潰瘍性大腸炎 自己免疫疾患 糖尿病 肥満治療法 便意移植療法

こんにちは。腸活スタッフです。

『腸内フローラ』というワードは、最近では様々な場面(テレビや雑誌等)で本当によく見かけるのではないでしょうか・・・今後もトレンドワード『腸活』記事や『腸活レシピ』を中心にファンの皆様には有益な情報をお届けしたいと思いますので宜しくお願い致します!

 

 

食物繊維中心の食事をしていた1960年頃までは、潰瘍性大腸炎などの炎症性腸疾患はほとんどありませんでした。

しかし、日本では食生活の欧米化により、食物繊維が減って動物性脂肪が増えたため、炎症性腸疾患の数も増加してきています。

その中でも、潰瘍性大腸炎は、大腸の粘膜が炎症を起こしてただれ、潰瘍ができる原因不明の病気で厚生労働省からも難病として指定されています。

現状では、完治できる治療法はないとされているものの、あるカナダの研究グループは1つの可能性として潰瘍性大腸炎の治療法として「便意移植療法」に着目しました。今回は世界が注目している「便意移植療法」のお話です。


 

【他人の便を移植!?驚愕の治療法】

近年、腸内細菌のバランスの乱れが原因とも考えられる病気の治療として、便を移植する治療が行われています。

この、便移植治療法は健康な人の便の成分を、炎症性腸疾患などの患者に移す治療法で、具体的には、健康な人から糞便(ふんべん)を提供してもらい、適切な処理を施した後、大腸内視鏡やチューブを使って患者の腸内に移すという方法です。
 

 

他人の便を体内に注入するなんて驚きですよね・・・・

しかし、これは、単純に便を移植するという事ではなく、健康な人の腸内細菌を移すことで、患者の腸内細菌のバランスを矯正する効果が期待でき、すでに専門の医療機関では実施されています。腸内細菌が整えば、難病である「潰瘍性大腸炎」や、便秘や下痢といったお通じの悩みも解消されるでしょう。

さらに、自己免疫疾患、糖尿病、肥満にも応用され始めています。


 

ただこの便の移植、日本ではまだ臨床実験が進められている段階ということで、日本で移植できるのはまだ先になりそうで、これらの長期間の治療効果については、まだ結果が待たれている段階です。しかし、肥満にも効果があることが明らかになれば将来的には、便移植ダイエットが一般的になっていることもあり得るかもしれませんね!
 

 

 

【まずは食生活の見直しから腸内環境を整えましょう】

自己免疫疾患、糖尿病、肥満等にも効果が期待されていますが、他人の便を移植すると聞くとなんだか抵抗が・・・・と思われる方も多いと思います。

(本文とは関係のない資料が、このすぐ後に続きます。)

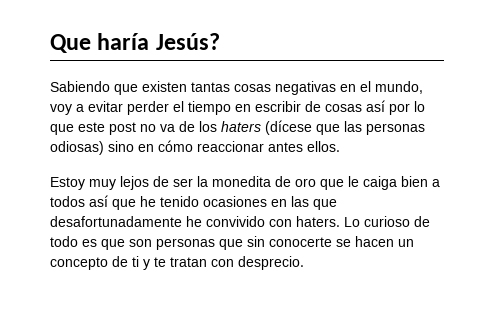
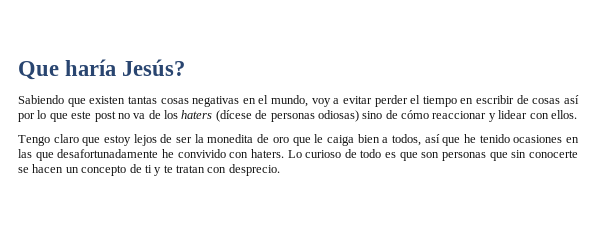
- Sabiendo que existen tantas cosas negativas en el mundo, voy a evitar perder el tiempo en escribir de cosas así por lo que este post no va de los haters (dícese que las personas odiosas) sino en cómo reaccionar antes ellos.
- Estoy muy lejos de ser la monedita de oro que le caiga bien a todos así que he tenido ocasiones en las que desafortunadamente he convivido con haters.
+ Sabiendo que existen tantas cosas negativas en el mundo, voy a evitar perder el tiempo en escribir de cosas así por lo que este post no va de los haters (dícese de personas odiosas) sino de cómo reaccionar y lidear con ellos.
+ Tengo claro que estoy lejos de ser la monedita de oro que le caiga bien a todos, así que he tenido ocasiones en las que desafortunadamente he convivido con haters.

やはり、大前提として食事や運動等から腸内環境を善玉菌優勢の状態にしていくことが大事なのです。
 

 

~腸内細菌の活動を高める食生活~

 

腸内フローラを健やかに保つには、腸内細菌の活動を高める食生活が大切です。そのためには以下の点に気をつけて腸によいものを食べるようにしましょう。


 


(1)穀類・野菜類・豆類・果物類をとる

植物性食品は腸内細菌の餌となって腸内細菌の数と種類を増加させます。

 


(2)発酵食品を食べる

漬物やみそ、納豆、ヨーグルト、チーズなどの乳酸菌やビフィズス菌を含む食品を毎日とることで、腸内の善玉菌を補充するのに効果的です。


 

(3)食物繊維やオリゴ糖をとる

⇒善玉菌の餌となる食物繊維やオリゴ糖は、野菜類、果物類、豆類に多く含まれています。ごぼう、れんこん、大豆、玉ねぎ、ねぎ、にんにく、バナナ、アスパラガスなどを積極的にとりましょう。

 


(4)加工食品や食品添加物をなるべくとらない

⇒インスタント食品やハム、ウインナーなどの加工食品は、腸内細菌の数を減少させることがあるため、食べすぎないようにしましょう。

 

 

また、最近では詳しい腸内細菌の比率などがわかる「腸内フローラ検査」を行っている医療機関もあります。少量の便を採取するだけの検査で、費用は2、3万円からですが、自分の腸内フローラの状態を知りたい人は試してみてもいいかもしれません。